Я пришел к осознанию ее широкой применимости в ходе работы преподавателем и литературным критиком. У меня были студенты из многих стран, принадлежавшие к самым разным слоям общества, которые заявляли о том, что теория Хорни приложима к ним, к их народу, культуре и литературе. Я сам использовал ее в своей работе – для анализа авторов и их произведений, относящихся не только к любому периоду британской и американской литературы (включая Чосера, Шекспира, Мильтона и многих новеллистов), но и принадлежащих к русской, французской, немецкой, испанской, норвежской и шведской литературе разных веков, а также к древнегреческой и древнеримской. Насколько я знаю, теория Хорни использовалась, кроме того, при изучении китайской, японской, индийской литературы.
То, что теория Хорни оказывается полезной для биографов, тоже говорит о ее глубине и силе. Существуют хорнианские работы о Роберте Фросте, Чарльзе Эвансе Хьюджесе, о семье Кеннеди, о Сталине, Вудро Вильсоне, Джимми Картере, Феликсе Франкфуртере, Линдоне Джонсоне; да и ряд других видных общественных деятелей и писателей можно во многом понять в свете этого подхода. Хорошим примером может служить работа Роберта Такера о Сталине.
Такер работал в американском посольстве в Москве в 1950 году, когда был опубликован «Невроз и личностный рост». Прочтя книгу, он «был поражен внезапной мыслью»: «Что если идеальный образ Сталина, изображаемый день за днем в советской печати, находящейся под контролем партии, и есть его идеальный образ себя в смысле Хорни?» Если так, «культ Сталина должен отражать его собственное чудовищно раздутое представление о себе как о гении всех времен и народов». Этот кремлевский затворник, «на публике столь сдержанно умалчивающий о себе, просто должен выплескивать свои тайные мысли о своей особе в миллионах газет и журналов, расходящихся по России». Можно провести психоанализ Сталина, «всего лишь почитав „Правду“!»

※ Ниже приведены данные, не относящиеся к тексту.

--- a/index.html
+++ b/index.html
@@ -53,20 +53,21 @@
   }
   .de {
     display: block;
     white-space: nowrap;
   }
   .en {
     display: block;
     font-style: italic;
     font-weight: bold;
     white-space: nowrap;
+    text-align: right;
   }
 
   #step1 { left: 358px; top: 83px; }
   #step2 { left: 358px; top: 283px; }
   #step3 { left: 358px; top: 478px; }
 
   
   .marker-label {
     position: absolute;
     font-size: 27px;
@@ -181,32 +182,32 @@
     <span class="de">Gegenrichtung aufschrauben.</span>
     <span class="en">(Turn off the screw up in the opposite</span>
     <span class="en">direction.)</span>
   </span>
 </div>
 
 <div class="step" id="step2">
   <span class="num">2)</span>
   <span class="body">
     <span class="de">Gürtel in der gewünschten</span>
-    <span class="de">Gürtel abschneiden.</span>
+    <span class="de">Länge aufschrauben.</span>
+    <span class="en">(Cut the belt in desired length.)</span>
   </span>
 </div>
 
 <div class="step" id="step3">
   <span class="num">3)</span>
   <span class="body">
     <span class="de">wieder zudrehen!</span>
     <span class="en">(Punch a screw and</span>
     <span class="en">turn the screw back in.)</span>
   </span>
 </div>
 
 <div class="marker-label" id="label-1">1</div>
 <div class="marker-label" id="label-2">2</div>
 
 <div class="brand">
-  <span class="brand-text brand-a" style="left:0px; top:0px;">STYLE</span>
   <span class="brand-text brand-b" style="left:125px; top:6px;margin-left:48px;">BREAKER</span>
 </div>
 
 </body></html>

Такер убежден, что такие книги о тоталитаризме, как книги Ханны Арендт, «страдают серьезным недостатком – в картине нет ни диктатора, ни его психодинамики». Диктатор способен «сделать политическими институтами внутренние защиты своего идеального я, вечно подвергающегося угрозам», и «мобилизовать аппарат репрессий для мести не только людям, в которых он увидел врагов, но и для мести целым „вражеским“ социальным слоям». Катастрофа «была, видимо, гитлеровским отыгрыванием мстительной враждебности, проистекающей из невротической ненависти к себе, спроецированной на евреев как на группу».
Предположения Такера о роли личности Сталина в советской политике подтвердились после смерти Сталина. Такер считал, что самоидеализация Сталина распространилась на советский народ в целом, а потому он отказывал в выездных визах женам иностранцев, поскольку их желание уехать было «оскорблением» стране и ему лично. Он предсказал поэтому, что его русской жене позволят уехать после смерти Сталина. Это и другие предсказания, основанные на его работе, оказались верными. После смерти Сталина атмосфера террора рассеялась, прекратились ужасные чистки, холодная война пошла на убыль, и культ личности закончился.